[INFORMATION SUPPLIED — start]

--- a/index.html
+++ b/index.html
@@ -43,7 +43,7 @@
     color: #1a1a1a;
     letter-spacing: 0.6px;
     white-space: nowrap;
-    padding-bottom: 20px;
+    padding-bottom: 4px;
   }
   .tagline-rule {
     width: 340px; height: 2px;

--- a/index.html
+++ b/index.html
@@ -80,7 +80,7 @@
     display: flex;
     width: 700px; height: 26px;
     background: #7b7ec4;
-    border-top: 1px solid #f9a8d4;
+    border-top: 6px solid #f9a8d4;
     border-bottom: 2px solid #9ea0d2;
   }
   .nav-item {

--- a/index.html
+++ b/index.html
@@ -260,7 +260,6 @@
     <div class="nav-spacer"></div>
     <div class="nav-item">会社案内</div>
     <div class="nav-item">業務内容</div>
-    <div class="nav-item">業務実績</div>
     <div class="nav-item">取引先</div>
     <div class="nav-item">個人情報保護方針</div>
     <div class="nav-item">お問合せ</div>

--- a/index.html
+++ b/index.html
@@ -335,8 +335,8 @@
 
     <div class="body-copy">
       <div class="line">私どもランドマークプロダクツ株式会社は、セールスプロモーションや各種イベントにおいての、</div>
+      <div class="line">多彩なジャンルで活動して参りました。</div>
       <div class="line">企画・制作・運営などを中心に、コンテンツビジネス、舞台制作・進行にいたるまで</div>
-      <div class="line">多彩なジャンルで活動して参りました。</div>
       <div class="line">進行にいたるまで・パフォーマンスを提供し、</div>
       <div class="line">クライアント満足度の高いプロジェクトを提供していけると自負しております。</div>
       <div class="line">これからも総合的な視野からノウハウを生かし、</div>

[INFORMATION SUPPLIED — finish]
[INFORMATION SUPPLIED — start]

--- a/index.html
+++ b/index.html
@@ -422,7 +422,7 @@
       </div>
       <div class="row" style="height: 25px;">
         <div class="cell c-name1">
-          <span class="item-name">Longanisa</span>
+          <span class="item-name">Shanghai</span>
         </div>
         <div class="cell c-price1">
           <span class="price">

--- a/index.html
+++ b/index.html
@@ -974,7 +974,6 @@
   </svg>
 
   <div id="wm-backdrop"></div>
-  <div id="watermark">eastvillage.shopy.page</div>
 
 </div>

[INFORMATION SUPPLIED — finish]
[INFORMATION SUPPLIED — start]

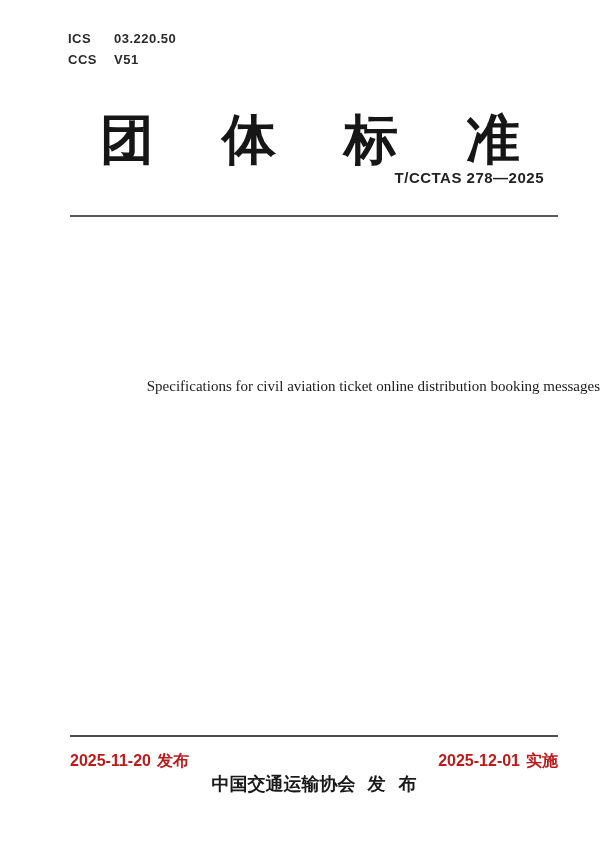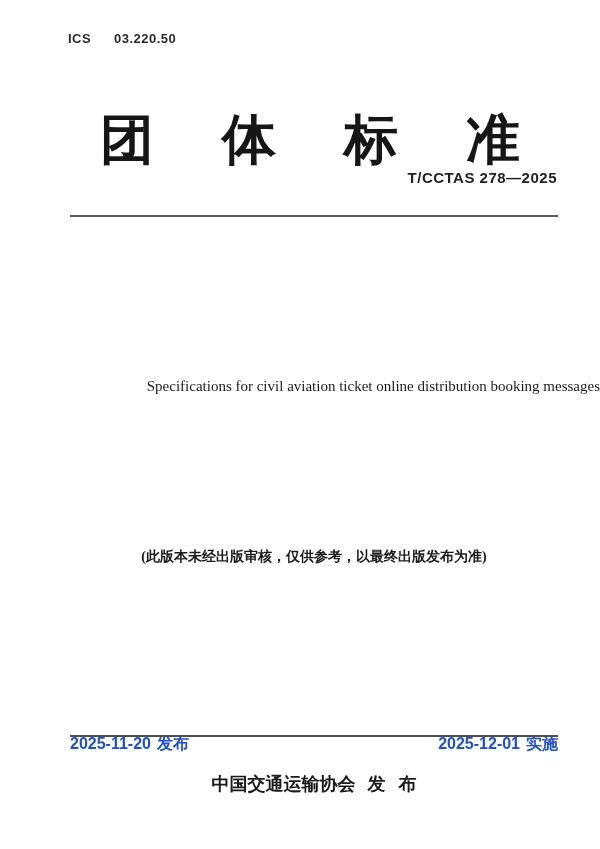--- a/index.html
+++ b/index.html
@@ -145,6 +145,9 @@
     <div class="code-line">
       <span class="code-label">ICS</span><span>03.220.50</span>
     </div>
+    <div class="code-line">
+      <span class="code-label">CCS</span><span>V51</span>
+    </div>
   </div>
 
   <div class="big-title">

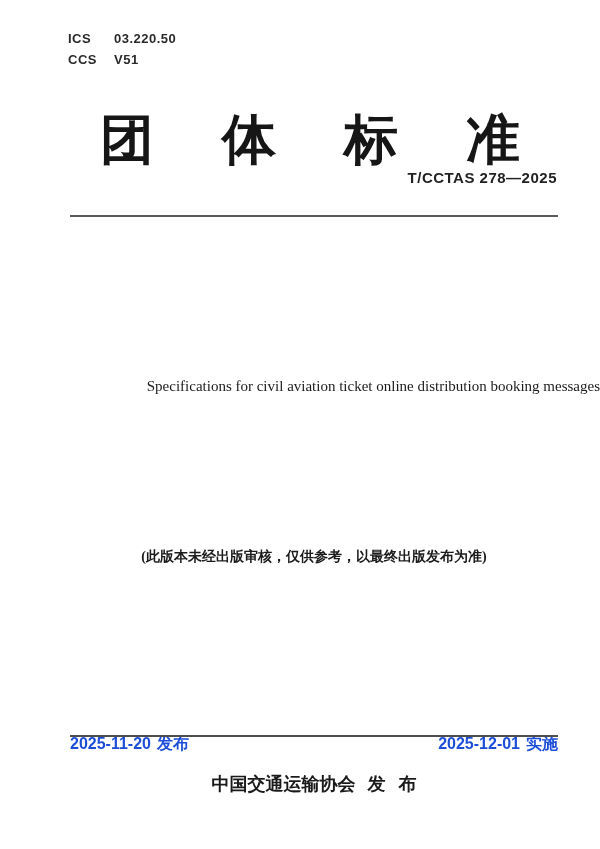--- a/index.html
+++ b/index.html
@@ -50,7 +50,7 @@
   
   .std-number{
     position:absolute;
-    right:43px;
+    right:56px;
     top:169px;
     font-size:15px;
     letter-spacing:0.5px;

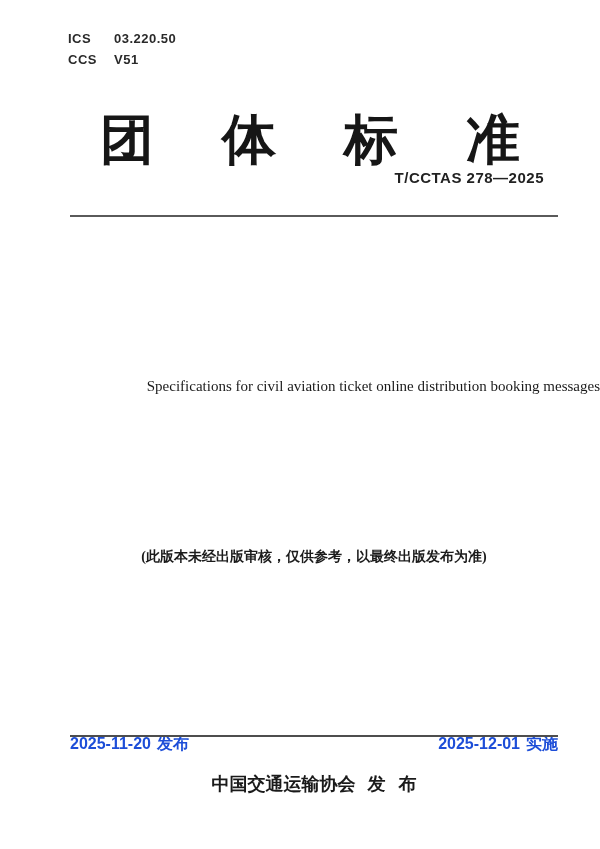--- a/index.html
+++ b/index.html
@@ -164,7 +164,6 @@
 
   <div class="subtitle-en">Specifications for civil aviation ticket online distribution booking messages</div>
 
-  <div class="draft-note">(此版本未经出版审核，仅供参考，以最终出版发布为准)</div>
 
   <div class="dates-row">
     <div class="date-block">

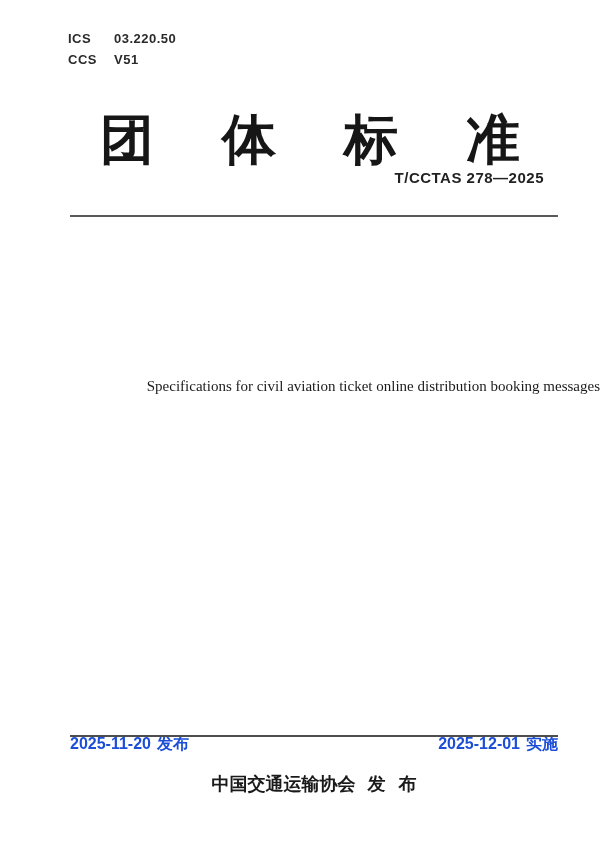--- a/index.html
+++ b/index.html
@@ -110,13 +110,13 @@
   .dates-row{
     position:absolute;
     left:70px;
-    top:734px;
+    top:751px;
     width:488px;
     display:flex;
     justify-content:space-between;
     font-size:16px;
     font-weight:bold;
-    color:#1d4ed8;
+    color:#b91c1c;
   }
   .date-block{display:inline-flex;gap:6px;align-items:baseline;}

[INFORMATION SUPPLIED — finish]

Using the material above, filter for lines holding "進行にいたるまで" and copy each one.

       <div class="line">企画・制作・運営などを中心に、コンテンツビジネス、舞台制作・進行にいたるまで</div>
       <div class="line">進行にいたるまで・パフォーマンスを提供し、</div>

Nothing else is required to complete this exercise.